Anderson-born vibraphonist Gary Burton held the final performance of his 50+-year career at two sold-out shows at the Jazz Kitchen, accompanied by pianist Makoto Ozone.
You’re ending your retirement tour here in Indianapolis at the Jazz Kitchen, I’m curious what prompted your decision to retire, and why you chose Indianapolis as the location for your final performance.
Gary Burton: Sure, and I’ll start with why Indianapolis, which was an addition to the tour. Originally the idea was to just revisit a handful of cities and venues that I have played regularly for decades, and know the promoters well, and have a strong fanbase in each city. So it was kind of a nostalgic thing to revisit a handful of these places, which included my current hometown where I’ve lived for the last 15 years in Florida. There was also Washington D.C., New York, Boston, Chicago and Minneapolis. Then my manager said, “By the way, we’ve had some interest from a club in Indianapolis that could be added right at the end if you think that would be interesting. After all, it’s your home state.” I thought about for a minute, and it did kind of have a certain symmetry. So, we added it to the schedule.
About retirement… [takes a deep breath] Of course I get asked a lot, with a querulous expression on people’s faces, “Why are you retiring? You can still play.” There’s sort of no precedent in the jazz world for people to retire. People keep going until they can no longer pick up their instrument. I don’t quite understand that, but I know in some cases it may be because the musician really has no financial resources and has to keep paying the rent. But there’s also plenty of cases where these are very successful musicians who just don’t want to give up the life, the glamour, the fun, the travel, and their musician buddies that they hang out with.
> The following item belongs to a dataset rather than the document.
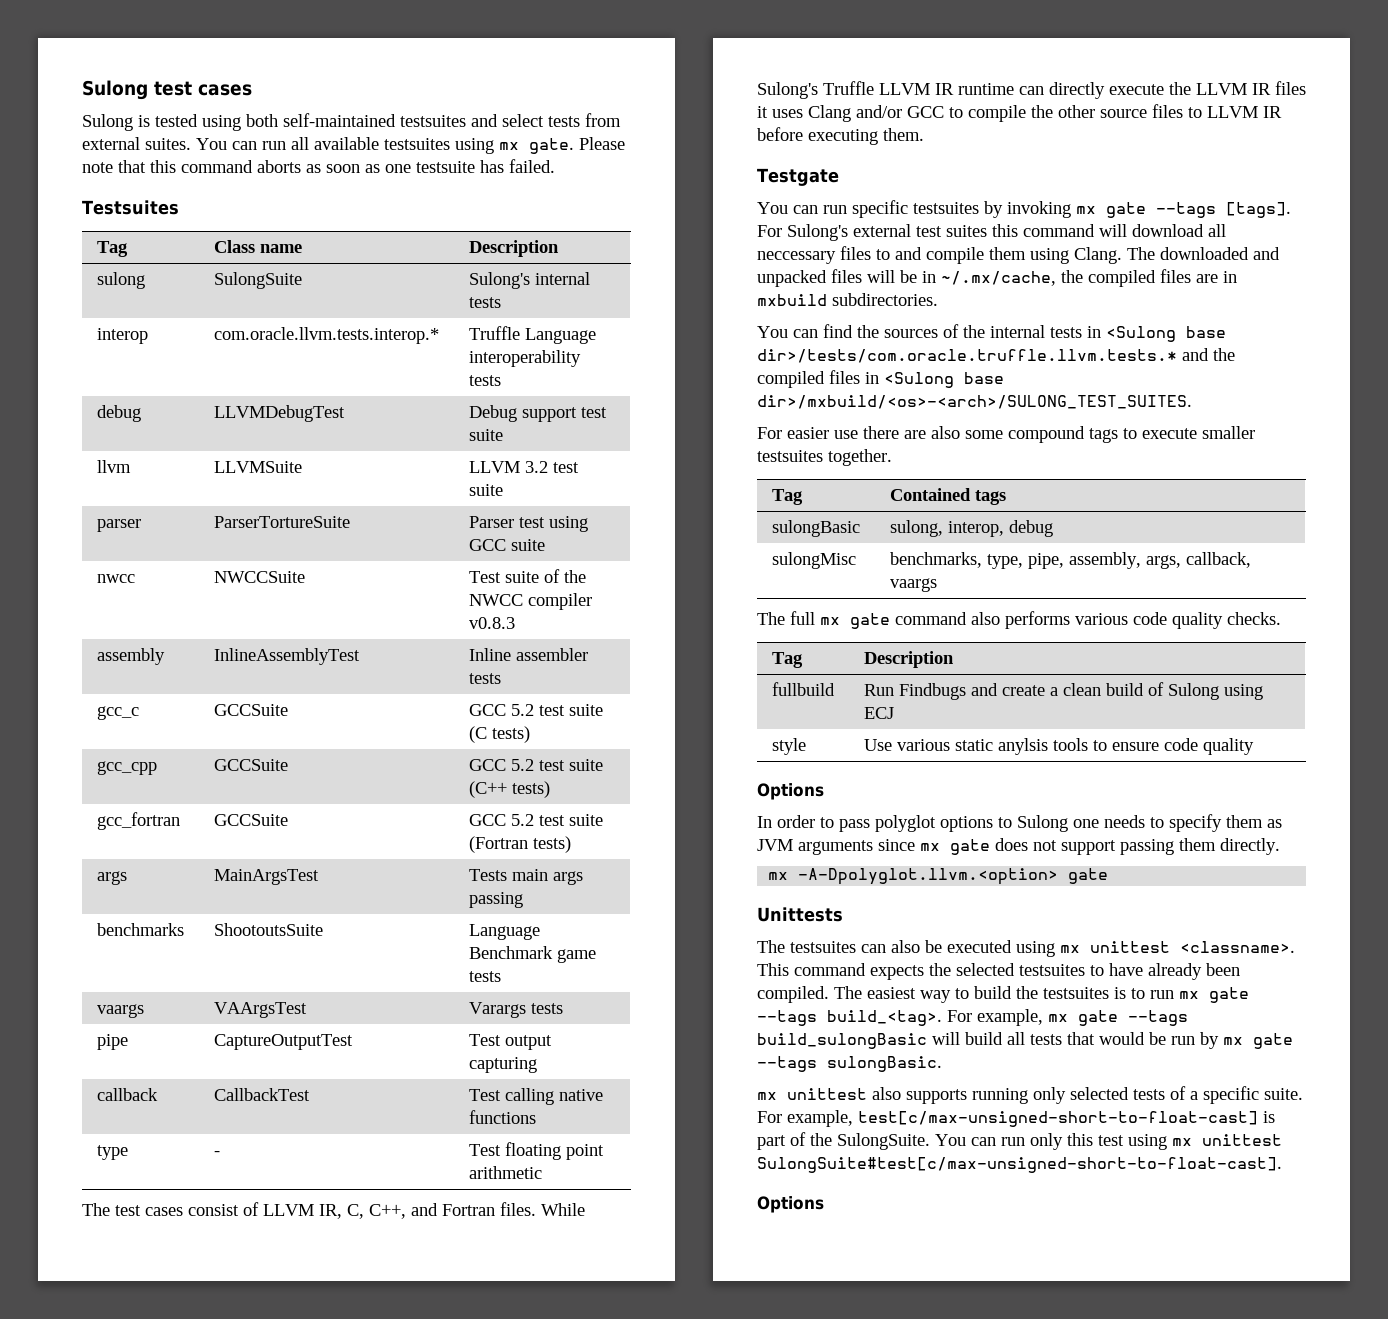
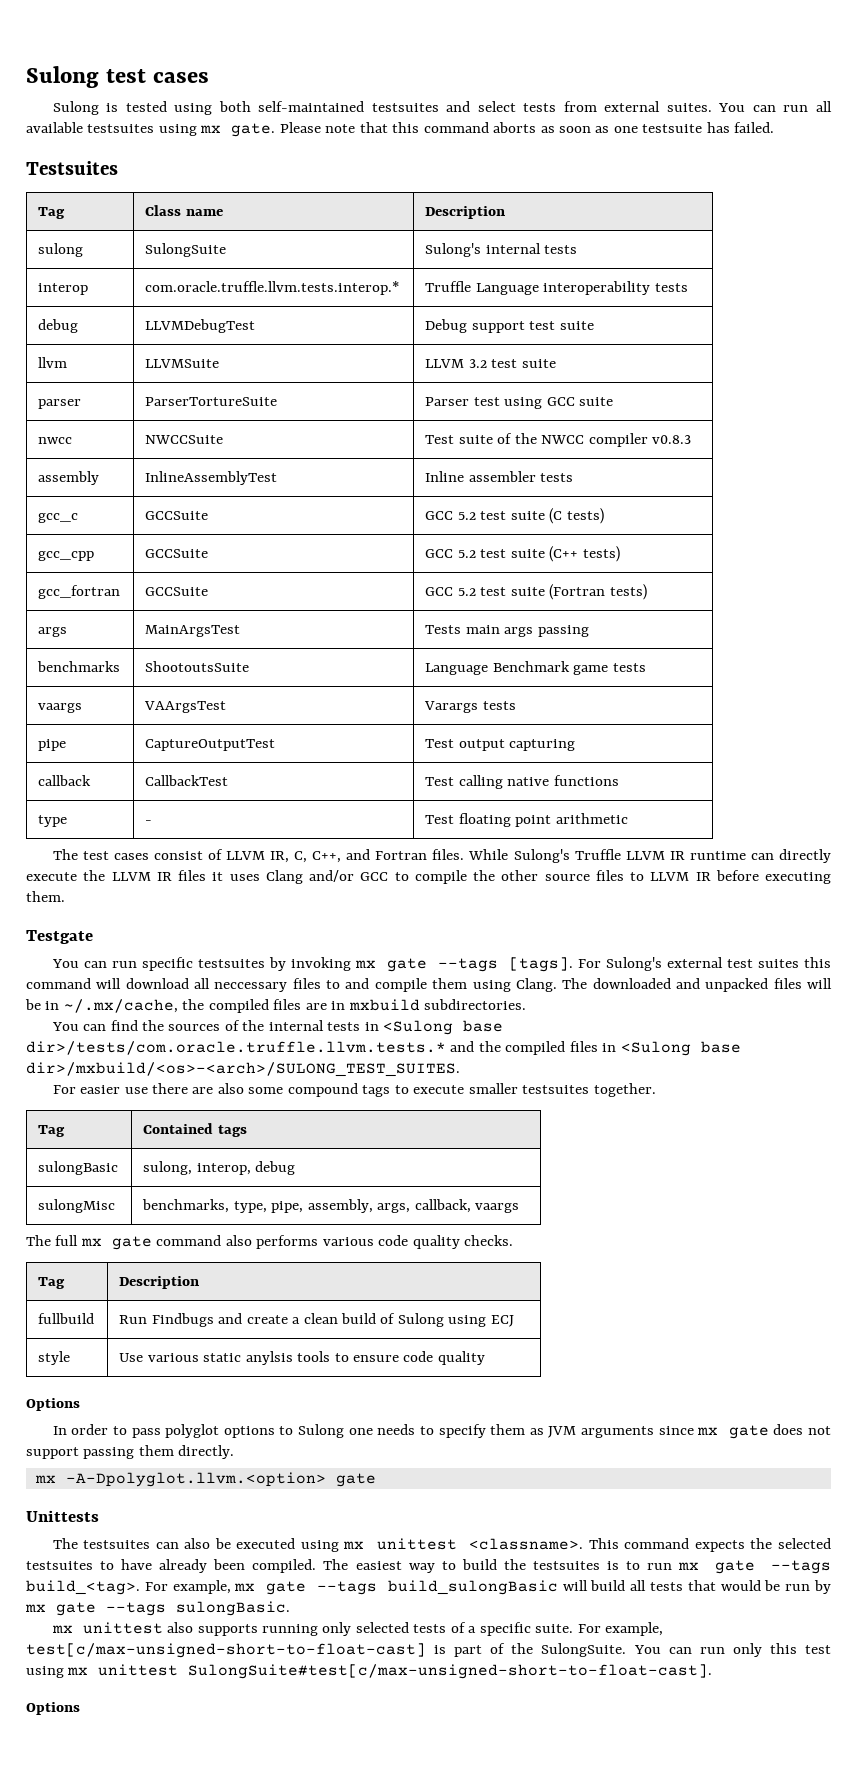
- interop | com.oracle.llvm.tests.interop.* | Truffle Language interoperability tests
+ interop | com.oracle.truffle.llvm.tests.interop.* | Truffle Language interoperability tests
Meanwhile, their playing steadily goes downhill to the point that it’s kind of embarrassing toward the end.
A prime example was Lionel Hampton, who really popularized the vibraphone. He played into his mid-’90s after three strokes. He couldn’t even move anymore. He would stand in front of his band and wave his arms around like he was conducting it. He couldn’t play the vibraphone anymore, but he had one up there, and he stood in front of it as if he might play it at any minute. He told me, “I can’t stand to stay at home with nothing to do. I just sit around my apartment getting depressed, so I go out on the road.”
I feel like that’s the wrong thing to do in terms of your musical legacy, to go beyond the point where you’re still playing at your best. I put it this way when someone recently asked me in an interview about this, I said, “A surgeon eventually notices that his hands are not steady and it’s time to retire. The trial lawyer starts having mental blank-outs and senior moments, and realizes that it’s not a good idea for him to be trying to help somebody avoid the death penalty.” Admittedly, nobody is going to die if I have a bad solo, but still the same logic applies.
I’ve always wanted to step back when it became obvious that my playing abilities were starting to shift. I noticed it starting about three years ago. I’m 74 now. I noticed that I have trouble reading music the way I used to. My memory is not sharp anymore. I have the equivalent of senior moments, little blank-outs where I can’t think of somebody’s name. That happens to me in the middle of performing. I forget where I am in the arrangement. I get lost, and have to fumble around until I get back on track. This has continued to happen more and more frequently over these past few years. So I knew as of a couple years ago that my abilities were starting to decline, and I wanted to wrap it up before it became obvious to others that I’m not playing as well as I used to.
Already I’m making one of the first compromises you make, which is you start playing easier songs. You avoid the really challenging stuff that you used to really relish getting into and mastering. I’m already past doing that. I’m sticking to things that I’ve know for years and can play with ease. That’s really my philosophical outlook on this: I want to quit while I’m ahead, or at least not too far past my peak. This seems like the right time to do it.